◆ EXERCISE BRIEF
Your task is to return the line containing "- 4. Level 4: Upgrade" and each line after it through the end of the entries, exactly, with no other lines.

Stored data
_____

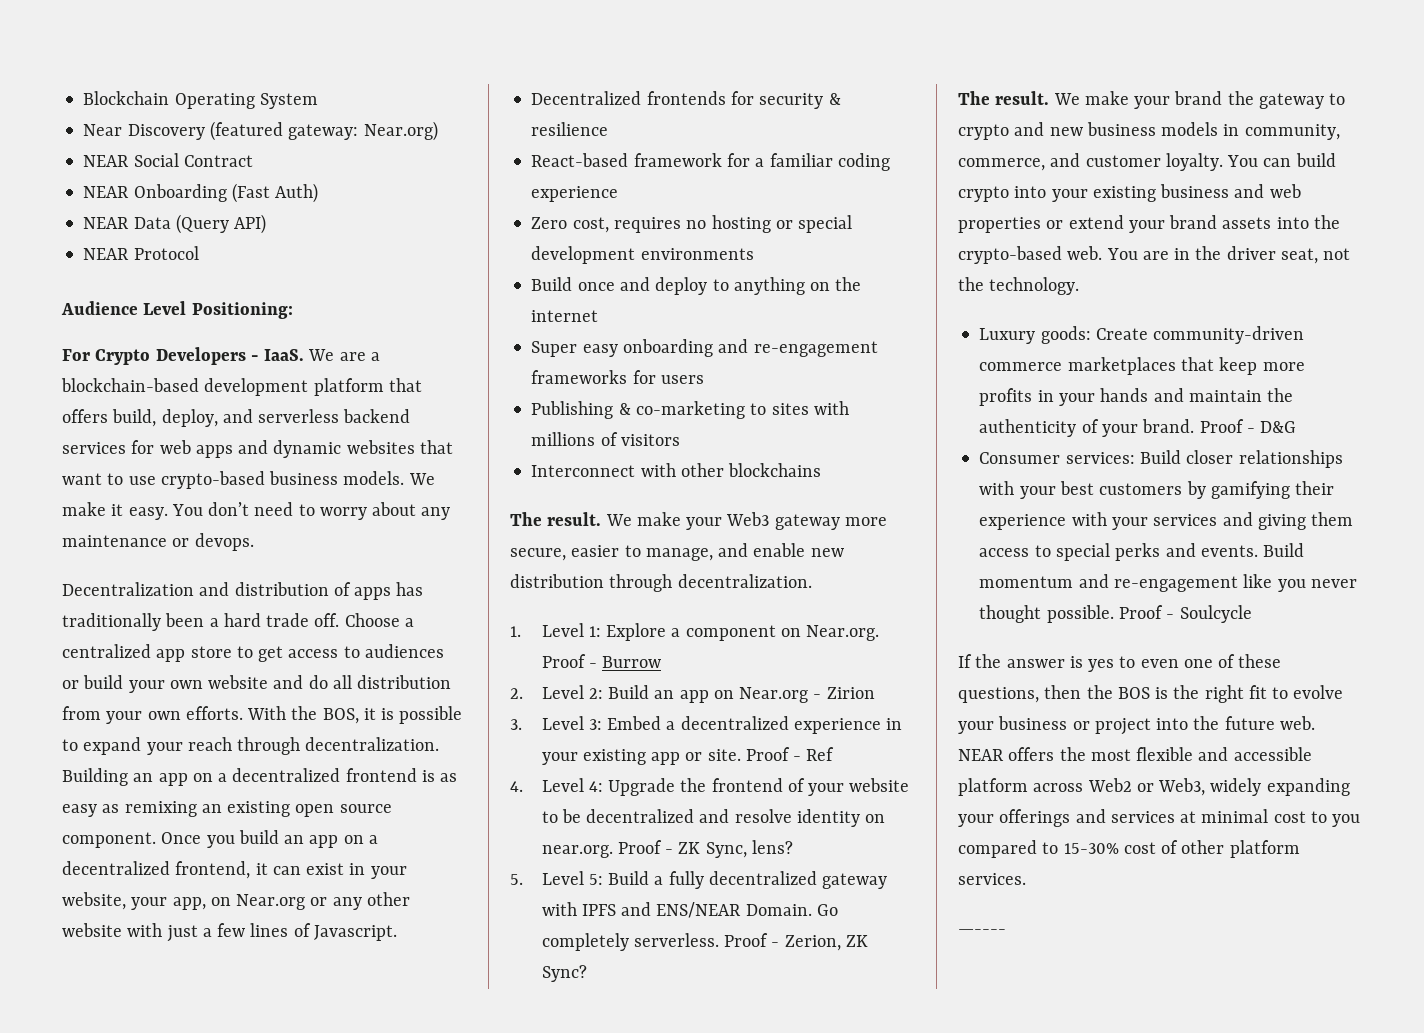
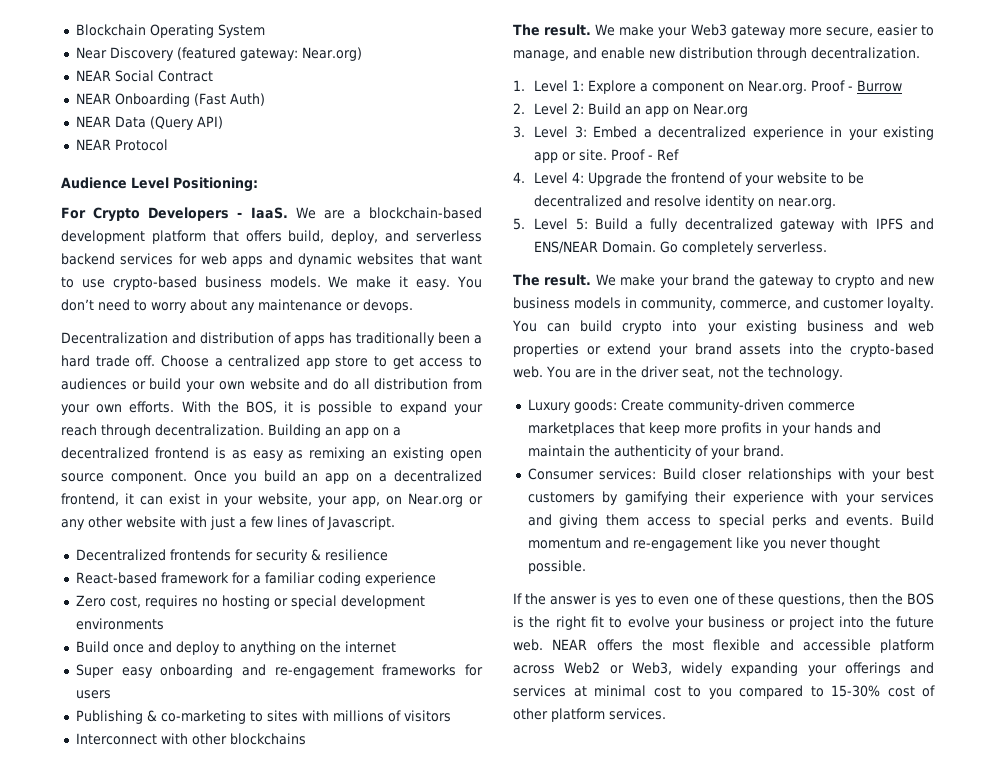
- 2. Level 2: Build an app on Near.org - Zirion
+ 2. Level 2: Build an app on Near.org
- 4. Level 4: Upgrade the frontend of your website to be decentralized and resolve identity on near.org. Proof - ZK Sync, lens?
+ 4. Level 4: Upgrade the frontend of your website to be decentralized and resolve identity on near.org.
- Proof - Zerion, ZK Sync?
- Proof - D&G
- Proof - Soulcycle
- —----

_____

◆ WRITTEN ANSWER
- 4. Level 4: Upgrade the frontend of your website to be decentralized and resolve identity on near.org. Proof - ZK Sync, lens?
+ 4. Level 4: Upgrade the frontend of your website to be decentralized and resolve identity on near.org.
- Proof - Zerion, ZK Sync?
- Proof - D&G
- Proof - Soulcycle
- —----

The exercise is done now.